Christ Jesus came into the world to save not the righteous, but sinners.

~ Excerpts from anonymous litany

Monday, August 1, 2011

On My Birthday...

What an amazing month July was. The highlights were spending the 4th of July with amazing friends, teaching at guitar camp, and hosting my friends Eliot and Tyler and my sister Emily for almost a week. The celebration of my and Emily's birthdays this weekend with my family and friends was a lovely way to wrap up July. 

Over the past few weeks I've seen more and more how wonderfully (and strangely) surprising human nature can be. New revelations and old truths relearned have been collecting in my mind. Here are the ones that I've written down in order to remember better:

People do not have to be related by blood in order to be considered family.

Sometimes there is no apparent rhyme or reason for one person to become attached to another, but it happens anyway.

Just because a person can ignore their conscience doesn't mean that they should. 

The heart will bloom in a parched desert of affection, even without the nourishment of mutual love, for much longer than we think possible. 

Confidence can take you a long, long way.

Arrogance is confidence which has grown too big for its britches. 

If you can't speak honestly, keep your mouth shut. Try to speak kindly as much as possible also.

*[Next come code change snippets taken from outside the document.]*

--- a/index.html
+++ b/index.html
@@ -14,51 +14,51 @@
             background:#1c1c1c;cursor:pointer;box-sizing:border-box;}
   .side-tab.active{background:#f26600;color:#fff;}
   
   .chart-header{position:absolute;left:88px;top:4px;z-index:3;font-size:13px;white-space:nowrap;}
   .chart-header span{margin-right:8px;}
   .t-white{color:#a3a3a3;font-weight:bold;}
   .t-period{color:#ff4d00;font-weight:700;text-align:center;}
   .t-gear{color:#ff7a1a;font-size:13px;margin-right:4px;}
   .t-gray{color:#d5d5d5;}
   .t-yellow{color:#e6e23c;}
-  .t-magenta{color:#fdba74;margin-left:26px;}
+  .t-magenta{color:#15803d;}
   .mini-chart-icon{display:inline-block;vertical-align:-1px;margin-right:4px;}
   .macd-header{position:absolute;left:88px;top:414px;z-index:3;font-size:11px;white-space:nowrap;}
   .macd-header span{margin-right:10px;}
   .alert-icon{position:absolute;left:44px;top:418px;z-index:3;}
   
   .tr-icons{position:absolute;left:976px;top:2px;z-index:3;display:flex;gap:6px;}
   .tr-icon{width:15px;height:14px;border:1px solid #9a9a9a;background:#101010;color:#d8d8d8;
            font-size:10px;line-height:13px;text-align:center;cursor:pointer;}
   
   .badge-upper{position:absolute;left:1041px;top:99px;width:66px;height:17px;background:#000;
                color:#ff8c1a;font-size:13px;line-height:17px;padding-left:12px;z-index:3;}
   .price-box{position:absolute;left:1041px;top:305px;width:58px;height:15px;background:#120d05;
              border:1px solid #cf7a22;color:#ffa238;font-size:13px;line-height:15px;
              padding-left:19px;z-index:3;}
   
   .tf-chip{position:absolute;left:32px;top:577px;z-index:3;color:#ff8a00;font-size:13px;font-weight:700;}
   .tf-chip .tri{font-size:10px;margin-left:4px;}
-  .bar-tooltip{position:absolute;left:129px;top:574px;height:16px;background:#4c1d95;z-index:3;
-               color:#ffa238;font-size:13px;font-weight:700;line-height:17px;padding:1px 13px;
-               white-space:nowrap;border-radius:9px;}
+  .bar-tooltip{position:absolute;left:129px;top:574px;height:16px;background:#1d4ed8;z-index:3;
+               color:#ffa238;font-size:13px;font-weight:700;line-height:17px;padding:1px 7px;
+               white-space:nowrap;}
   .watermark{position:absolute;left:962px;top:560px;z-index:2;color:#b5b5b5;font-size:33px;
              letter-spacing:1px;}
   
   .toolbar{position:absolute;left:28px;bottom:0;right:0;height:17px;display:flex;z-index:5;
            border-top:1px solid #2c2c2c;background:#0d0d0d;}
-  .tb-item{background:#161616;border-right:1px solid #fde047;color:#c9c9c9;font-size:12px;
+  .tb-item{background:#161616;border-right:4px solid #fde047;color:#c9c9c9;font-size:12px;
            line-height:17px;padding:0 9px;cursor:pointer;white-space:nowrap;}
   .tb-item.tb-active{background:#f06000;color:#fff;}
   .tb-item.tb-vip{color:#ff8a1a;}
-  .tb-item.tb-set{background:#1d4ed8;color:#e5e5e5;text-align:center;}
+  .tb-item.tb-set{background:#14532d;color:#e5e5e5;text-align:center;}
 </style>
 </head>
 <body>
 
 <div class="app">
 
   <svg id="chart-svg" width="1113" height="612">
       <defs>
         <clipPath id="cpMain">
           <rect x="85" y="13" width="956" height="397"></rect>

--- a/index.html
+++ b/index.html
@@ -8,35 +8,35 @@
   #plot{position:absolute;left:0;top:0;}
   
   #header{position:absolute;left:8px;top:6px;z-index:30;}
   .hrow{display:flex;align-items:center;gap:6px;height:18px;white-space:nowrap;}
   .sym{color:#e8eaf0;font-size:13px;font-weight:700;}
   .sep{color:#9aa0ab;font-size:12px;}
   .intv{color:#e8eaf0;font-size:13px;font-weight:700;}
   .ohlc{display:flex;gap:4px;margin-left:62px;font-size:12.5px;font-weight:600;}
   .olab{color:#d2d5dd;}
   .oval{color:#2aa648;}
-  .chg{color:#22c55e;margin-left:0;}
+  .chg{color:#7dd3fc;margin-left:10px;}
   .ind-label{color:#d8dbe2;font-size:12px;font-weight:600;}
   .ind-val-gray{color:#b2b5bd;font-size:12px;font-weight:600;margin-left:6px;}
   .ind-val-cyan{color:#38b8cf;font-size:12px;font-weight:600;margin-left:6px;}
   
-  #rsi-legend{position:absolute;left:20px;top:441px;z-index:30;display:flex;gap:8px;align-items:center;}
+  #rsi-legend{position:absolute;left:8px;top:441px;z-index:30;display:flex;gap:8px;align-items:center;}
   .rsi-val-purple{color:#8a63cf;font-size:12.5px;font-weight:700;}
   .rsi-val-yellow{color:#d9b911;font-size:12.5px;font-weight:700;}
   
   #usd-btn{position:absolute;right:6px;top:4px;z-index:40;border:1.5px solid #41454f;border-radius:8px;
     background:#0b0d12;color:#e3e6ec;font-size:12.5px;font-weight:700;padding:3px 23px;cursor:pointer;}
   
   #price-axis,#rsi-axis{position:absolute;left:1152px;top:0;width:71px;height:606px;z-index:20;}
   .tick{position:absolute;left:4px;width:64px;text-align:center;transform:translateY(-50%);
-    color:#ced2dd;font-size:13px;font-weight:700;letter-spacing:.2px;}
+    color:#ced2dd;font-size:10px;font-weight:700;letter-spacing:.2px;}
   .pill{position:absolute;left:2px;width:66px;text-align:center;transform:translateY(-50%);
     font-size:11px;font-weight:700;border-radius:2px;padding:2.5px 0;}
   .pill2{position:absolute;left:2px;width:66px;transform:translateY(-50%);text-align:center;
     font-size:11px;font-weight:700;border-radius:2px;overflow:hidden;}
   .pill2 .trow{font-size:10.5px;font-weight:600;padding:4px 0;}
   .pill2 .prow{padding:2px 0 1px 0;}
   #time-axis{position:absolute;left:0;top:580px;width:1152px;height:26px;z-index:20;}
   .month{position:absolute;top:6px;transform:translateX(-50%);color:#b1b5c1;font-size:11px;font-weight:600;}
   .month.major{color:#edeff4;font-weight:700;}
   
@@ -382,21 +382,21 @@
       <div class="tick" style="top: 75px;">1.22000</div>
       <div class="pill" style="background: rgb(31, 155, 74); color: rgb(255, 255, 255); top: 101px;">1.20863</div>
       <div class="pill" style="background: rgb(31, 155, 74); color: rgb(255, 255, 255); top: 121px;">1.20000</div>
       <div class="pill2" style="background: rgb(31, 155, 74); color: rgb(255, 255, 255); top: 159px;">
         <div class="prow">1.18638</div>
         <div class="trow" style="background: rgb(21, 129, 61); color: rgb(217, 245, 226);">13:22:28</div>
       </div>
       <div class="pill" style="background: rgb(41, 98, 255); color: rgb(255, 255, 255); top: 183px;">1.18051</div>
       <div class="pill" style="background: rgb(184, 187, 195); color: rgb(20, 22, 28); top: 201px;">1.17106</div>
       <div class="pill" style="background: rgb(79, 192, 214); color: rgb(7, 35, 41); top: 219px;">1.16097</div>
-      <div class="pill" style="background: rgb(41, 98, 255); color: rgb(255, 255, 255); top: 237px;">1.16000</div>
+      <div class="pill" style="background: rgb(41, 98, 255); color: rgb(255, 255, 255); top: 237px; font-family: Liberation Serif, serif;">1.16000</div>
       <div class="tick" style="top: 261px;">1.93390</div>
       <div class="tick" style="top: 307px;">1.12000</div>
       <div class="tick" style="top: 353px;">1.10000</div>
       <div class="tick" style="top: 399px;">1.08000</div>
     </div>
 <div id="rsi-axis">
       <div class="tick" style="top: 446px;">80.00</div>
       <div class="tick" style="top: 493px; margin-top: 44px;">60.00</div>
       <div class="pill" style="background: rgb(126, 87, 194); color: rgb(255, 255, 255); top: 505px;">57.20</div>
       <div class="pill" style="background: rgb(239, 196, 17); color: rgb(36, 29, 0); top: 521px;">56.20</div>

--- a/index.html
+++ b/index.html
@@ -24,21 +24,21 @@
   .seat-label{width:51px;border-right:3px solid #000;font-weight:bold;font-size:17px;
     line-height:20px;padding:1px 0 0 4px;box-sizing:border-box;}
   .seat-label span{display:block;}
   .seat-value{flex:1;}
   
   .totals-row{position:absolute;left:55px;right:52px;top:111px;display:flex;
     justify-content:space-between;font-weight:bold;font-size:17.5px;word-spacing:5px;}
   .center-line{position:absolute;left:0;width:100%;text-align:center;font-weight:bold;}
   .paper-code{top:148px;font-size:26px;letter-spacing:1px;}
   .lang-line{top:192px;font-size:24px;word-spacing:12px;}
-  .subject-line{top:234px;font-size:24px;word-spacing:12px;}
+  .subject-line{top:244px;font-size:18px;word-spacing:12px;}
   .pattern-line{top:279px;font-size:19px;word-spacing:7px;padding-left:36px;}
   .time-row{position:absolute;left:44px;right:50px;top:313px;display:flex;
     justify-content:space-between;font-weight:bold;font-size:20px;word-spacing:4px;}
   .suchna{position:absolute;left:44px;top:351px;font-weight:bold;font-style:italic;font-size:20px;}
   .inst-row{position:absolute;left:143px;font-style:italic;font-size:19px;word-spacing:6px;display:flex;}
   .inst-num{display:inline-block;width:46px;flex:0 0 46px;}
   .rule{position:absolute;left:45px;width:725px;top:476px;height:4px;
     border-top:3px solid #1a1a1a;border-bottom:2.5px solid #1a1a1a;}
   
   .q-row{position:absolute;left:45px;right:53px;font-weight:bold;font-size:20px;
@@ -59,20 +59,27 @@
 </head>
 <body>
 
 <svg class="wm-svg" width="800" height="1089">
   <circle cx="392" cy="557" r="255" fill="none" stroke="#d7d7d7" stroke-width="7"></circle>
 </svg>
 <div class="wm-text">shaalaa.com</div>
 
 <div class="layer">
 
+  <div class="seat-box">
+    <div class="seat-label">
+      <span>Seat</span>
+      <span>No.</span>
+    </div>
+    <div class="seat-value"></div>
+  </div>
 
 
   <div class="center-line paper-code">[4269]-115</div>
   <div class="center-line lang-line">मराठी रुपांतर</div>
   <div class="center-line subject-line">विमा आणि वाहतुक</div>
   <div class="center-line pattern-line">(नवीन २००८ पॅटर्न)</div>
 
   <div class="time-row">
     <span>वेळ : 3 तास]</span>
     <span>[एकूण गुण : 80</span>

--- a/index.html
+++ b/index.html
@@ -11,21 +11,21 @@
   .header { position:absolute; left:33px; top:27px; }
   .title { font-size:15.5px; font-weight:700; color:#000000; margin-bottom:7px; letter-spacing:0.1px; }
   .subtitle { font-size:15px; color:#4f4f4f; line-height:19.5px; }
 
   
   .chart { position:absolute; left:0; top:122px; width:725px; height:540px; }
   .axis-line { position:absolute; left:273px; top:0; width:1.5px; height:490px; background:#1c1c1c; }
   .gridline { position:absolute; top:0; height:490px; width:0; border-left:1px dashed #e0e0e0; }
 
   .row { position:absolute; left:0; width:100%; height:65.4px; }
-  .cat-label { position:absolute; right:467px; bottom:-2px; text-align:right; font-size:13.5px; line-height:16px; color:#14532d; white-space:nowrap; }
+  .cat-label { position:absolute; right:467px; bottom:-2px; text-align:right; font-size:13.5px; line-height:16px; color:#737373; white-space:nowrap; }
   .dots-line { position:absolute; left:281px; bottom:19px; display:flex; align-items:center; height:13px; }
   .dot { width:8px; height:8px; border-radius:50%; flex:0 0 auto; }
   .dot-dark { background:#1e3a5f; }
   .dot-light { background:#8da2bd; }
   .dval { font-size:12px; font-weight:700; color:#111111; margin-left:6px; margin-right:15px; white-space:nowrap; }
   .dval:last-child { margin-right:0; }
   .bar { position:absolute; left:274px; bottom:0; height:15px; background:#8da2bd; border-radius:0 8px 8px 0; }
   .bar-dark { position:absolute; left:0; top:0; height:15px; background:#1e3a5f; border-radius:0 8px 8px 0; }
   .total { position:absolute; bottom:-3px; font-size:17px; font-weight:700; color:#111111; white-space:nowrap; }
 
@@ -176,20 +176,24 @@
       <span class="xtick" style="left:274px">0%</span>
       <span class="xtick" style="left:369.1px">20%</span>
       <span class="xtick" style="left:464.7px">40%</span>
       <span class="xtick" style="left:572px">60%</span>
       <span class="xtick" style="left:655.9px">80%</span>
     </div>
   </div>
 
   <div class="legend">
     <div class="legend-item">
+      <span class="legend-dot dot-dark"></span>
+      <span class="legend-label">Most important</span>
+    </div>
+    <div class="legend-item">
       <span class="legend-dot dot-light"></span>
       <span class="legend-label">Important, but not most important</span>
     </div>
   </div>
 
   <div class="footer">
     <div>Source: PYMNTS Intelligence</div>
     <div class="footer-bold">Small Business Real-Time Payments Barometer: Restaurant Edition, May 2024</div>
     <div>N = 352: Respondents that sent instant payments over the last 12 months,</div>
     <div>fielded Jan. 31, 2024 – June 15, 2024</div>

Just because you don't like something doesn't mean it's not true.

Sometimes people just need a compassionate friend to listen.

There's nothing more reassuring than a friend at your side who believes in you to give the extra boost of confidence needed to accomplish something difficult. 

Nature and music are two of the most powerful forces that can unite people together.

There is absolutely no need to be rude to anybody.

Even when people live far away from each other, they can still be close in heart.

Speak the truth, with love, as often as you can.

Everybody just wants to be spoken to in the Language of the Moon.

Anyway.... there we go. Life is full of interesting happenings. 

As August arrives, I begin planning for the upcoming autumn and winter months, with teaching lessons, ensemble, Bible study, music performances, and travel expeditions in the works. There are some exciting events in store for this year... but I'll write more about those as they come up.

There were so many happy moments this month. Most of them are too private to share, but one that I am joyful to announce is that I obtained a mandolin for my birthday! I was so elated that I ended up writing a story-poem about it. Here it is.

At guitar camp in the hundred degree heat
Paul carried his family's mandolin
to composition class along with his guitar.
I picked it up on a whim of the moment. 
It felt like magic.
The strings were the lower four of the guitar
upside down, so it meant thinking backwards,
like seeing star constellations from a universe 
the mirror opposite of our own.
I quickly learned
that you have to use a pick if you don't
want to destroy your nails.
For a brief half hour my mind 
was struck dumb by the way
the smooth notes flowed out of the beautiful instrument.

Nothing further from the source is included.